** Opening MATERIAL SUPPLIED block **
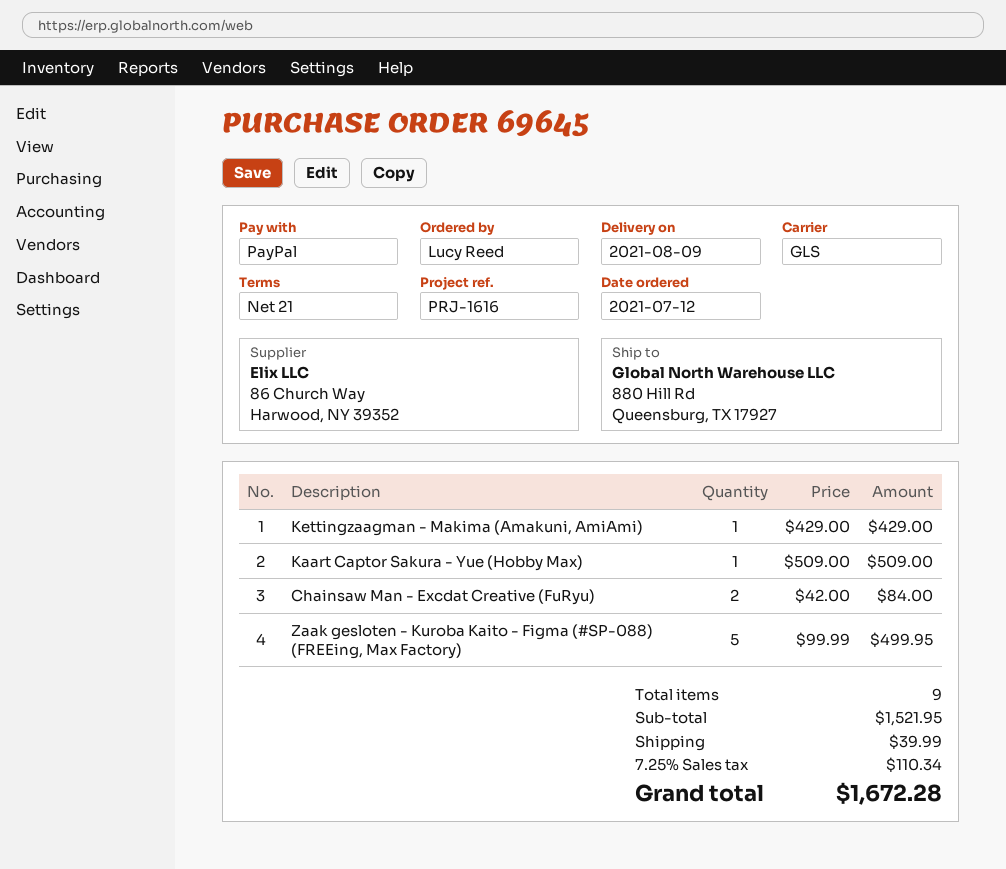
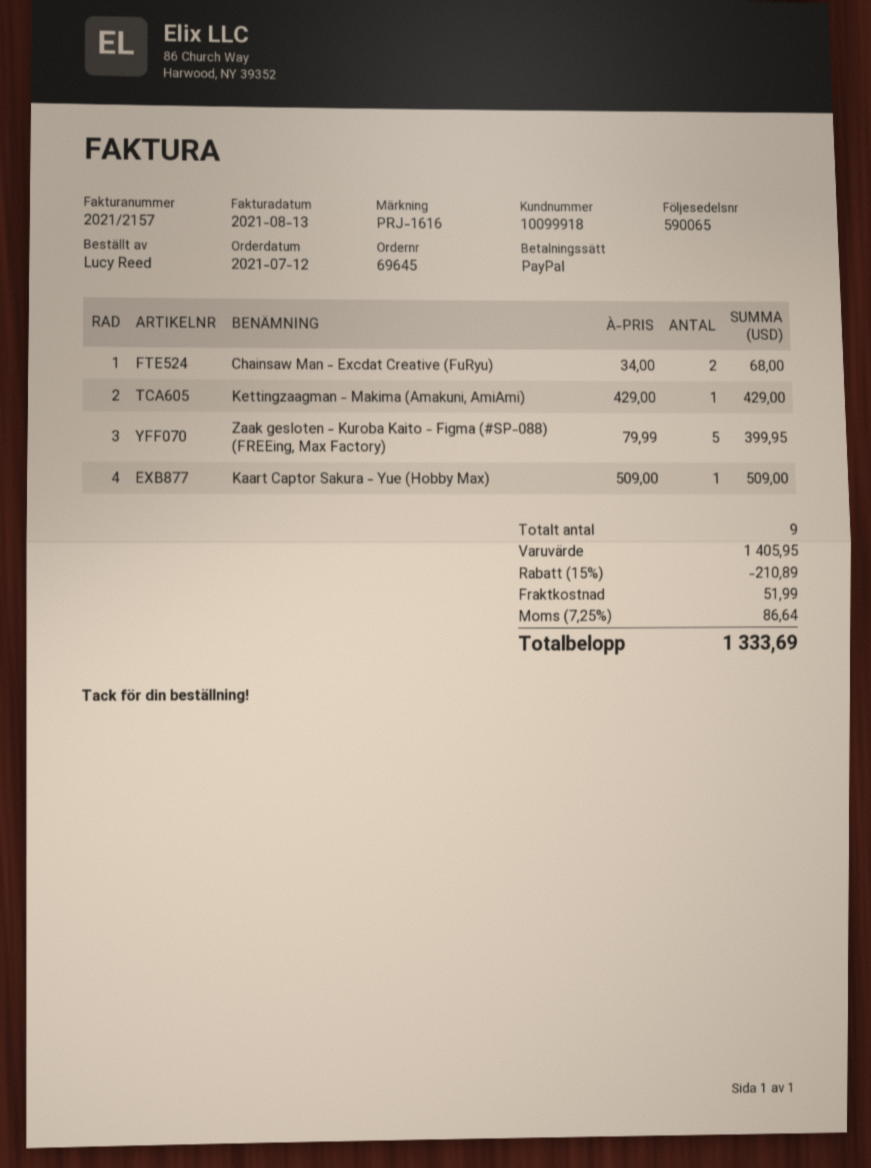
Chainsaw Man - Excdat Creative (FuRyu): 2 x 42.00 = 84.00 -> 2 x 34.00 = 68.00
Zaak gesloten - Kuroba Kaito - Figma (#SP-088) (FREEing, Max Factory): 5 x 99.99 = 499.95 -> 5 x 79.99 = 399.95
subtotal: 1521.95 -> 1405.95
discount: none -> 15% = 210.89
shipping: 39.99 -> 51.99
tax: 7.25% = 110.34 -> 7.25% = 86.64
total: 1672.28 -> 1333.69

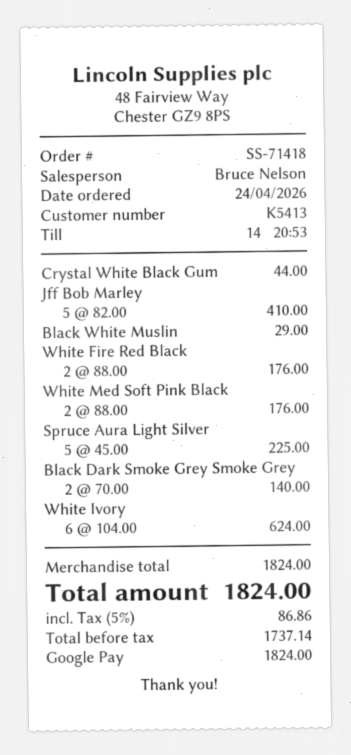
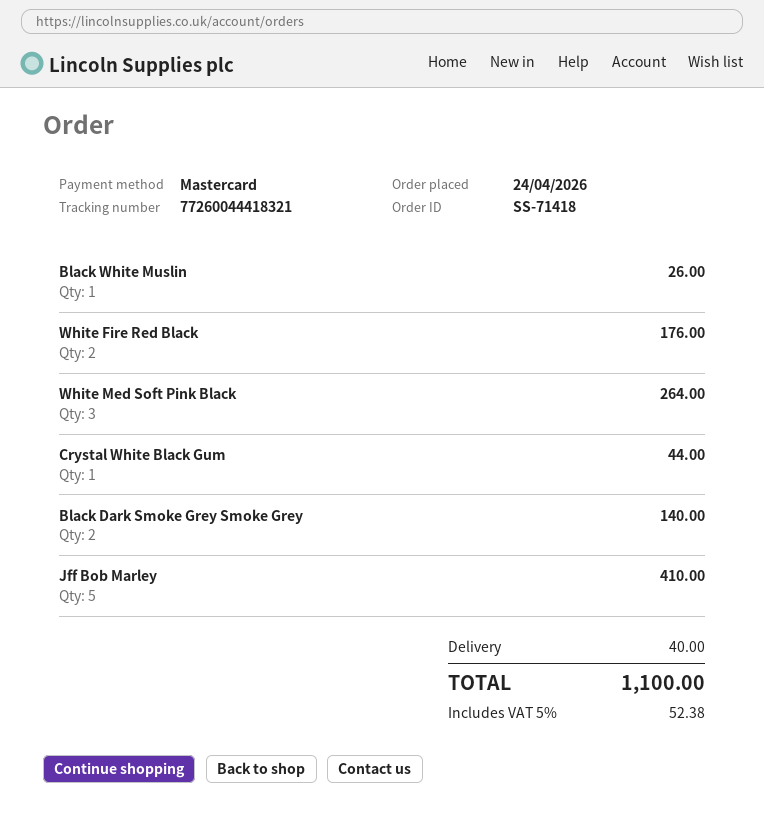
payment method: Google Pay -> Mastercard
Black White Muslin: 1 for 29.00 -> 1 for 26.00
White Med Soft Pink Black: 2 for 176.00 -> 3 for 264.00
Spruce Aura Light Silver: 5 for 225.00 -> none
White Ivory: 6 for 624.00 -> none
shipping: none -> 40.00
tax: 5% = 86.86 -> 5% = 52.38
total: 1824.00 -> 1100.00

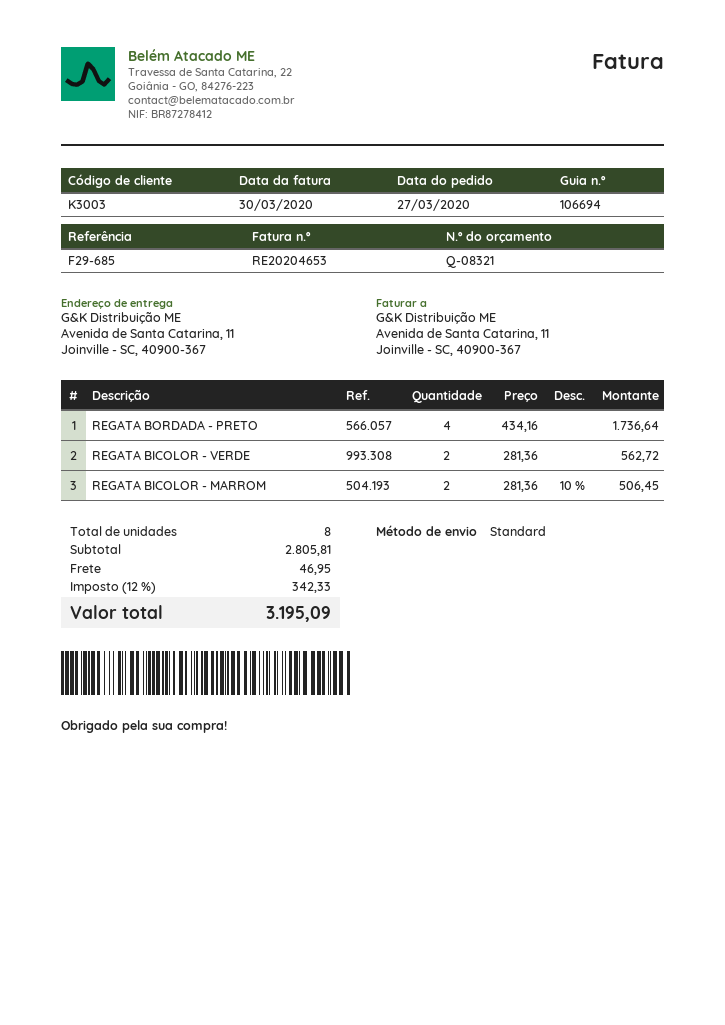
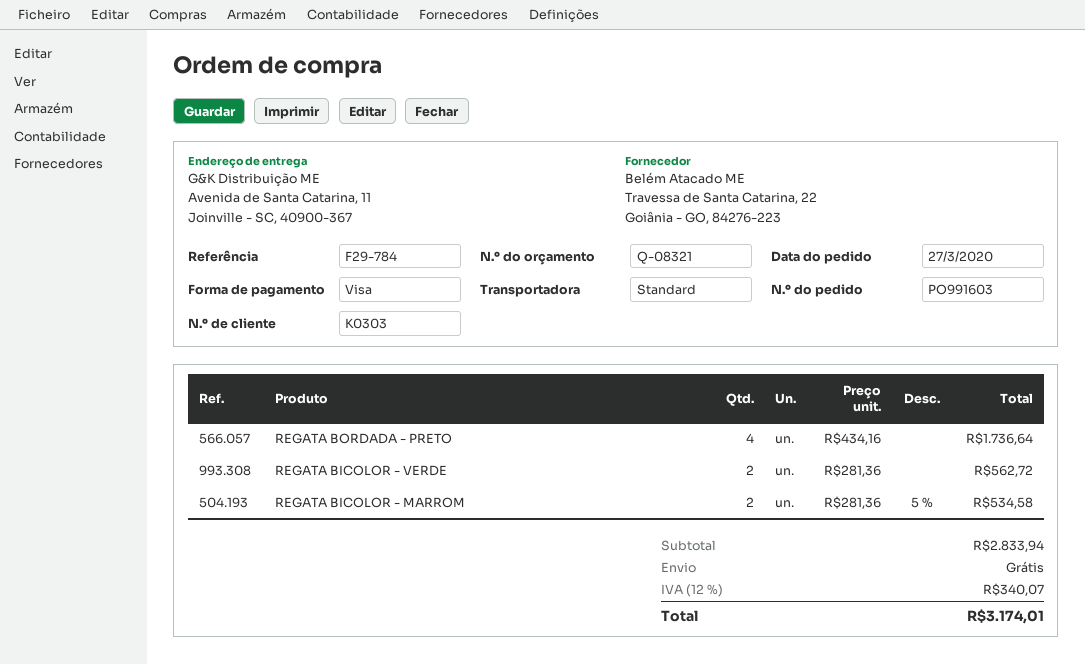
customer number: K3003 -> K0303
reference: F29-685 -> F29-784
REGATA BICOLOR - MARROM: 2 x 281.36 - 10% = 506.45 -> 2 x 281.36 - 5% = 534.58
subtotal: 2805.81 -> 2833.94
shipping: 46.95 -> 0.00
tax: 12% = 342.33 -> 12% = 340.07
total: 3195.09 -> 3174.01

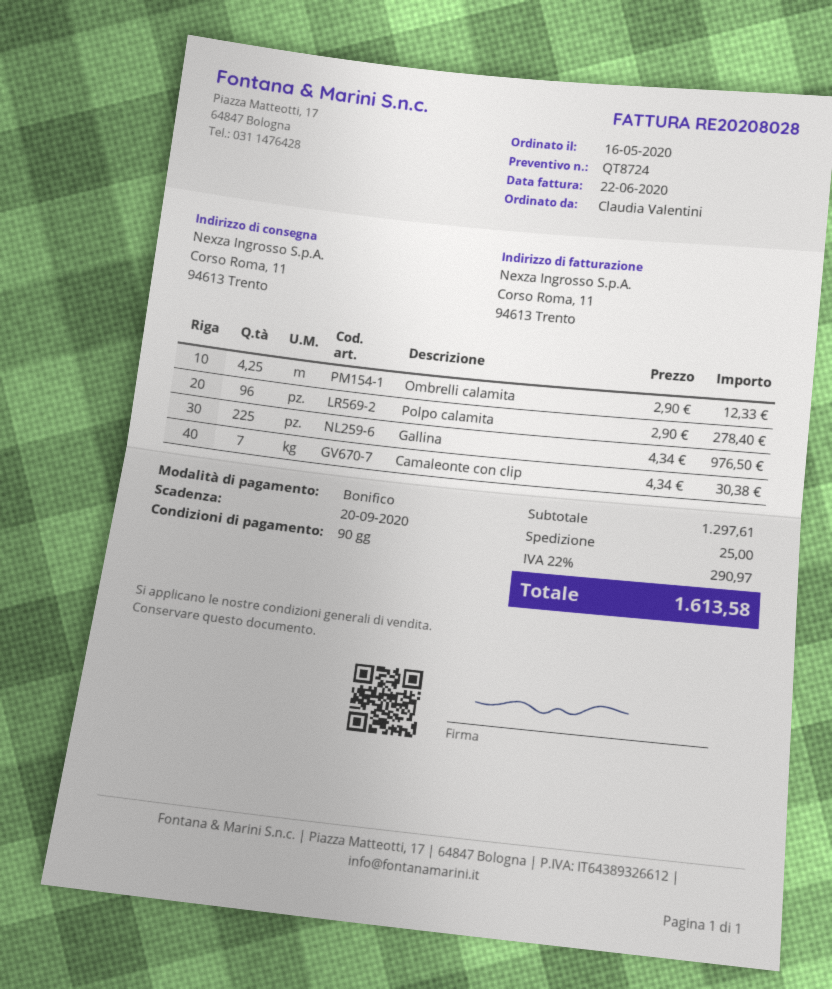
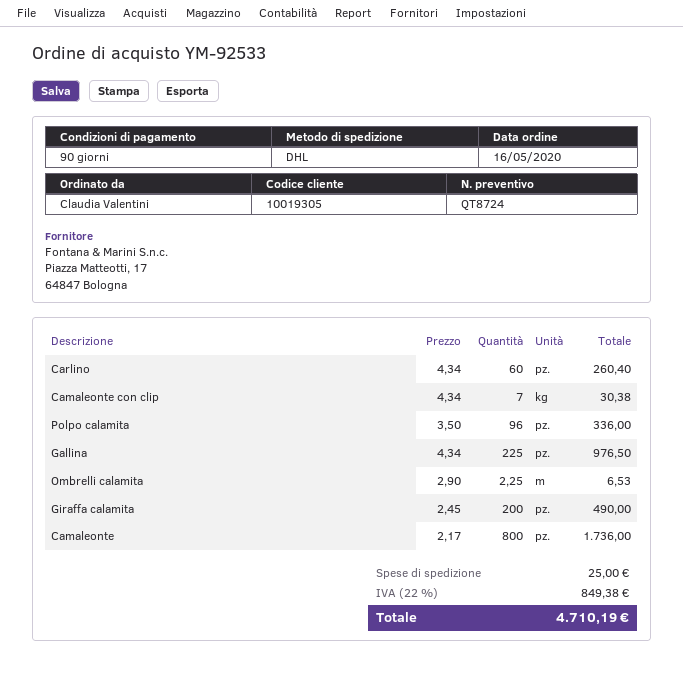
Ombrelli calamita: 4.25 x 2.90 = 12.33 -> 2.25 x 2.90 = 6.53
Polpo calamita: 96 x 2.90 = 278.40 -> 96 x 3.50 = 336.00
Carlino: none -> 60 x 4.34 = 260.40
Giraffa calamita: none -> 200 x 2.45 = 490.00
Camaleonte: none -> 800 x 2.17 = 1736.00
tax: 22% = 290.97 -> 22% = 849.38
total: 1613.58 -> 4710.19

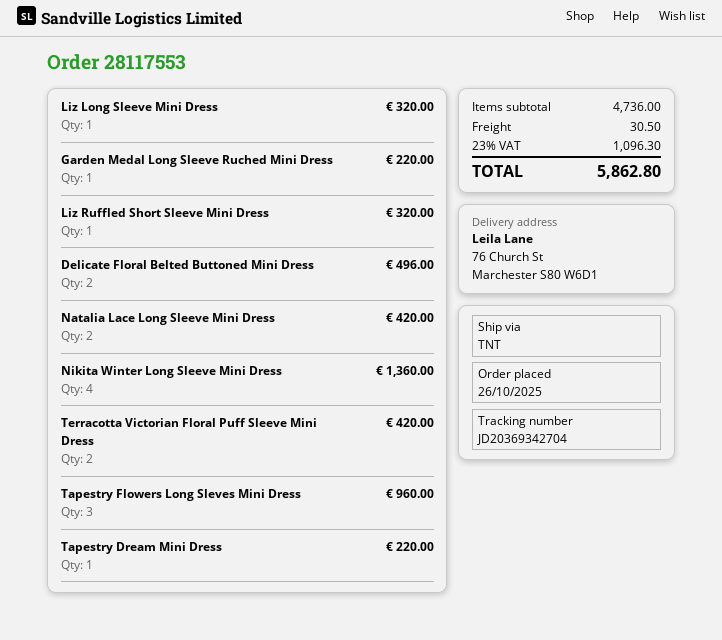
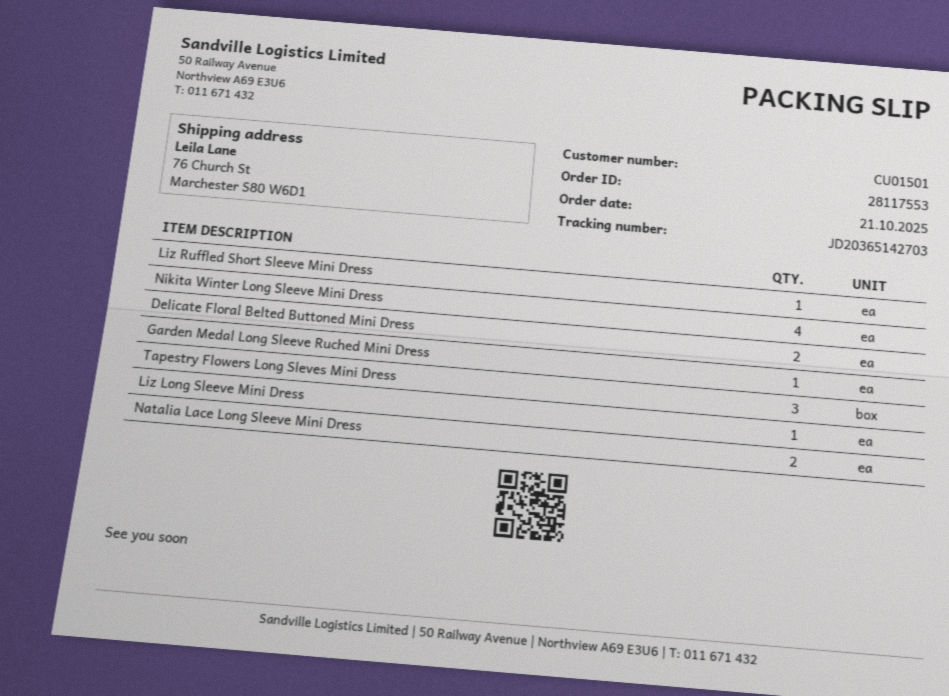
order date: 2025-10-26 -> 2025-10-21
tracking number: JD20369342704 -> JD20365142703
Terracotta Victorian Floral Puff Sleeve Mini Dress: 2 -> none
Tapestry Dream Mini Dress: 1 -> none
** Closing MATERIAL SUPPLIED block **
**REQUIRED WORK**
Each entry must be reproduced word for word, and any image among them left out.

**EXERCISE RESULT**
Chainsaw Man - Excdat Creative (FuRyu): 2 x 42.00 = 84.00 -> 2 x 34.00 = 68.00
Zaak gesloten - Kuroba Kaito - Figma (#SP-088) (FREEing, Max Factory): 5 x 99.99 = 499.95 -> 5 x 79.99 = 399.95
subtotal: 1521.95 -> 1405.95
discount: none -> 15% = 210.89
shipping: 39.99 -> 51.99
tax: 7.25% = 110.34 -> 7.25% = 86.64
total: 1672.28 -> 1333.69

payment method: Google Pay -> Mastercard
Black White Muslin: 1 for 29.00 -> 1 for 26.00
White Med Soft Pink Black: 2 for 176.00 -> 3 for 264.00
Spruce Aura Light Silver: 5 for 225.00 -> none
White Ivory: 6 for 624.00 -> none
shipping: none -> 40.00
tax: 5% = 86.86 -> 5% = 52.38
total: 1824.00 -> 1100.00

customer number: K3003 -> K0303
reference: F29-685 -> F29-784
REGATA BICOLOR - MARROM: 2 x 281.36 - 10% = 506.45 -> 2 x 281.36 - 5% = 534.58
subtotal: 2805.81 -> 2833.94
shipping: 46.95 -> 0.00
tax: 12% = 342.33 -> 12% = 340.07
total: 3195.09 -> 3174.01

Ombrelli calamita: 4.25 x 2.90 = 12.33 -> 2.25 x 2.90 = 6.53
Polpo calamita: 96 x 2.90 = 278.40 -> 96 x 3.50 = 336.00
Carlino: none -> 60 x 4.34 = 260.40
Giraffa calamita: none -> 200 x 2.45 = 490.00
Camaleonte: none -> 800 x 2.17 = 1736.00
tax: 22% = 290.97 -> 22% = 849.38
total: 1613.58 -> 4710.19

order date: 2025-10-26 -> 2025-10-21
tracking number: JD20369342704 -> JD20365142703
Terracotta Victorian Floral Puff Sleeve Mini Dress: 2 -> none
Tapestry Dream Mini Dress: 1 -> none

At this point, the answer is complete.